The British Medical Journal and The Lancet gave favourable reviews and the Journal of the American Medical Association recommended it to all physicians, but the Bulletin of the History of Medicine responded more critically, identifying a number of inaccurate names and dates. This intense criticism came from George Rosen, who was of the opinion that Guthrie should have included social context.

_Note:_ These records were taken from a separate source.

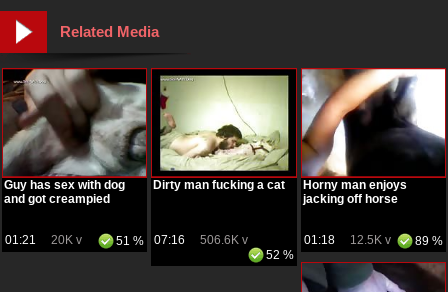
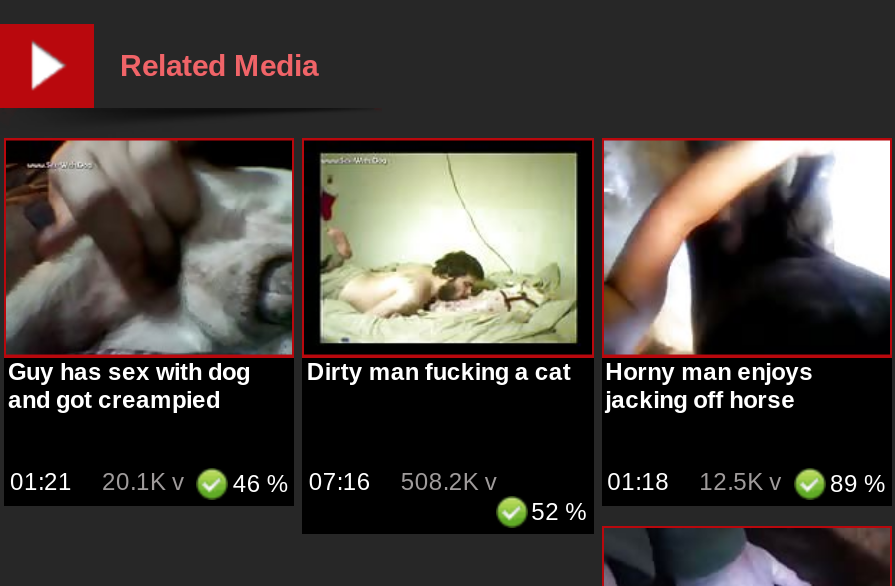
- 20K v
+ 20.1K v

- 51 %
+ 46 %

- 506.6K v
+ 508.2K v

Guthrie's response, as documented in his scrapbook, described it as "the only really adverse criticism, obviously by a disgruntled reviewer who thinks he could have done better himself".

The book came to wider attention following a 3,000-word review by George Bernard Shaw in The Observer. Shaw wrote, "I am floored by the extraordinary discrepancy between his [Guthrie's] knowledge and my knowledge ... Dr Guthrie's job of packing it [the history of medicine] into 400 pages is learnedly and readably done". Shaw did criticise Guthrie for his omission of practitioners of alternative medicine including osteopaths, herbalists and homoeopaths, which Shaw believed was because "Dr Guthrie either does not know about them or considers them beneath the dignity of a history of medicine". Guthrie's response was that Shaw had provided an unconventional yet entertaining book review. Aware that Shaw's review had greatly increased the profile and popularity of the book he modestly wrote that "many who had no particular interest in the topic or the author, bought the book just because GBS [Shaw] had reviewed it; they had no special interest in the subject and none needless to say, in the author".

Shaw's review was then published in the New York Journal-American, an American daily newspaper which brought the book to the attention of a large readership in the United States.

In 1956, Guthrie wrote an article "On Writing a History of Medicine", which was then included in his book, Janus in the Doorway (1963). This book also included chapters on "The Value of Reviews" and "Hints for Historiographers".

Following reprints in 1945, 1946 and 1947, and American, Spanish and German versions, a new and revised British edition was published in 1958. Most of the revisions were made by amendments to the text but some of the more lengthy notes were collected at the end of the book as a ten-page supplement. This revised book was reprinted in 1960.

This critical acclaim made Guthrie's name well known in history of medicine circles around the world. He made lecture tours, based on the book, to Central America (1949), Africa (1951–1952), Australasia (1953) and the United States in 1954, 1957 and 1961.